Data extracts section start

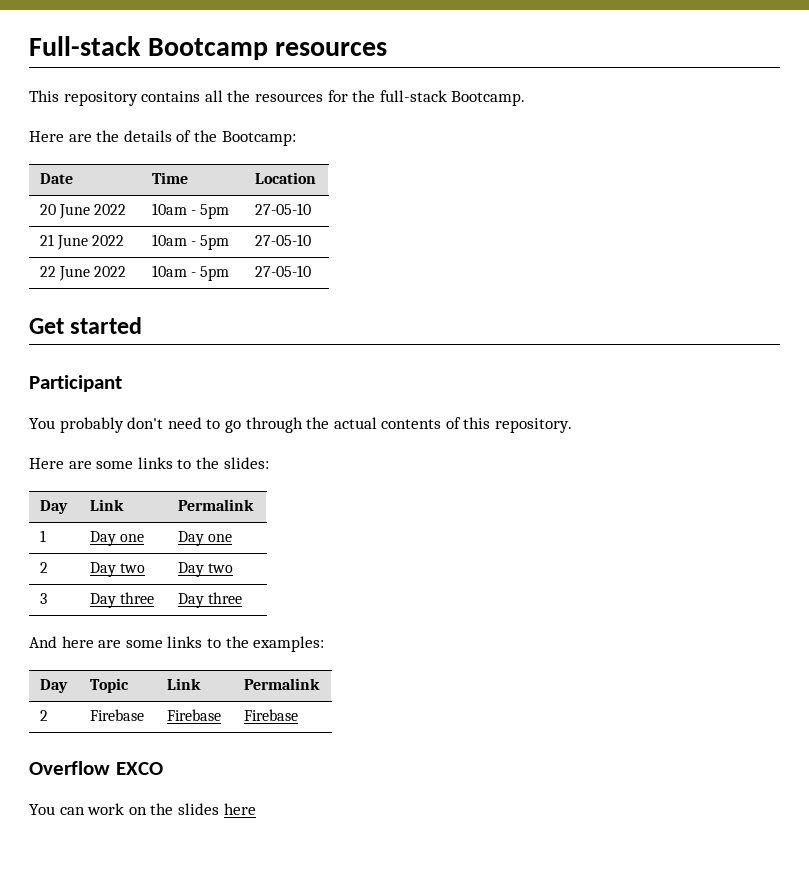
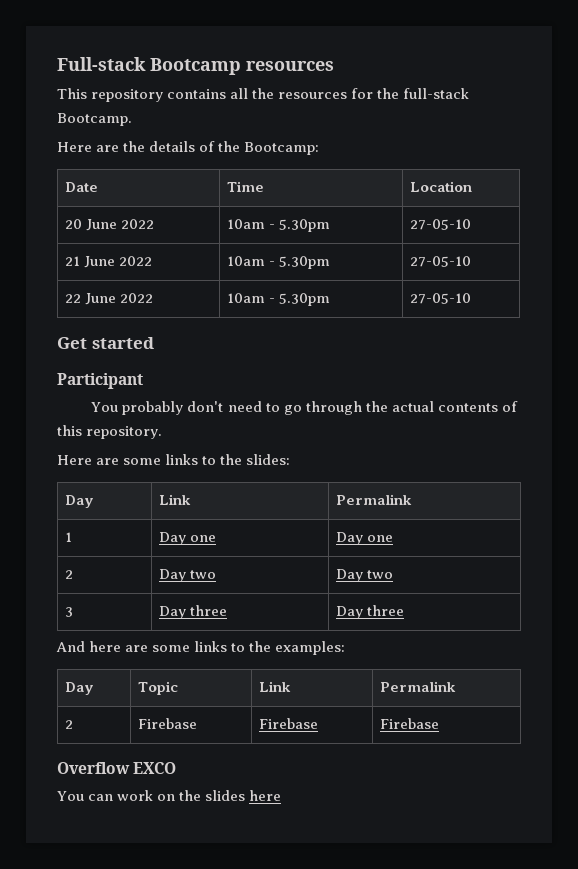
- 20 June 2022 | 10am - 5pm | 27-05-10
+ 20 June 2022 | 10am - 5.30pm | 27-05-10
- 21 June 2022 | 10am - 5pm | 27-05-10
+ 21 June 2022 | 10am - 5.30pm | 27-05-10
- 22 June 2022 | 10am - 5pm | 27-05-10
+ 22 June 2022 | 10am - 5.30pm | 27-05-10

Data extracts section end
Data extracts section start

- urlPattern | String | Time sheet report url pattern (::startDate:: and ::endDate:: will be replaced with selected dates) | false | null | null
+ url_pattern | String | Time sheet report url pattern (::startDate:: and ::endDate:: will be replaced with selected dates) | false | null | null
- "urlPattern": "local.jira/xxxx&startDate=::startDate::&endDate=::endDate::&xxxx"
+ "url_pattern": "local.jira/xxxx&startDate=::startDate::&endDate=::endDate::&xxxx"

Data extracts section end
Data extracts section start

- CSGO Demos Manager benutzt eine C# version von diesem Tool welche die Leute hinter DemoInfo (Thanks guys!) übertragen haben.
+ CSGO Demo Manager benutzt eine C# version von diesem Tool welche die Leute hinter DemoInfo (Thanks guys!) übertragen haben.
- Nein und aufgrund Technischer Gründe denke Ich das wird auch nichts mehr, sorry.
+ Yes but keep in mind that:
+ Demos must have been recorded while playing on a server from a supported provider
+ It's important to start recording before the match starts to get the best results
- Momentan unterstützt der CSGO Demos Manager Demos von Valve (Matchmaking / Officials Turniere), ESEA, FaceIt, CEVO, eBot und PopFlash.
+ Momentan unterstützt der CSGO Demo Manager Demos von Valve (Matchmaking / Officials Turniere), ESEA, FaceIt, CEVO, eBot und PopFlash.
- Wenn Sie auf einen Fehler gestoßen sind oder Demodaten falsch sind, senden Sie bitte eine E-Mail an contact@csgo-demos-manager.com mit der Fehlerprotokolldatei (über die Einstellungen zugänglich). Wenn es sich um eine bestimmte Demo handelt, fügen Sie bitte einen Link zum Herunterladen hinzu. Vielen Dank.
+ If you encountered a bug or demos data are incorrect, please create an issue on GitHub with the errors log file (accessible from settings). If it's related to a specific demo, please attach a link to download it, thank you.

Data extracts section end

**Try it:** Reproduce, character for character, only the lines of the preceding data that start at the line with "Yes but keep" and end at the line with "the best results", both included.

**Result of this exercise:**
+ Yes but keep in mind that:
+ Demos must have been recorded while playing on a server from a supported provider
+ It's important to start recording before the match starts to get the best results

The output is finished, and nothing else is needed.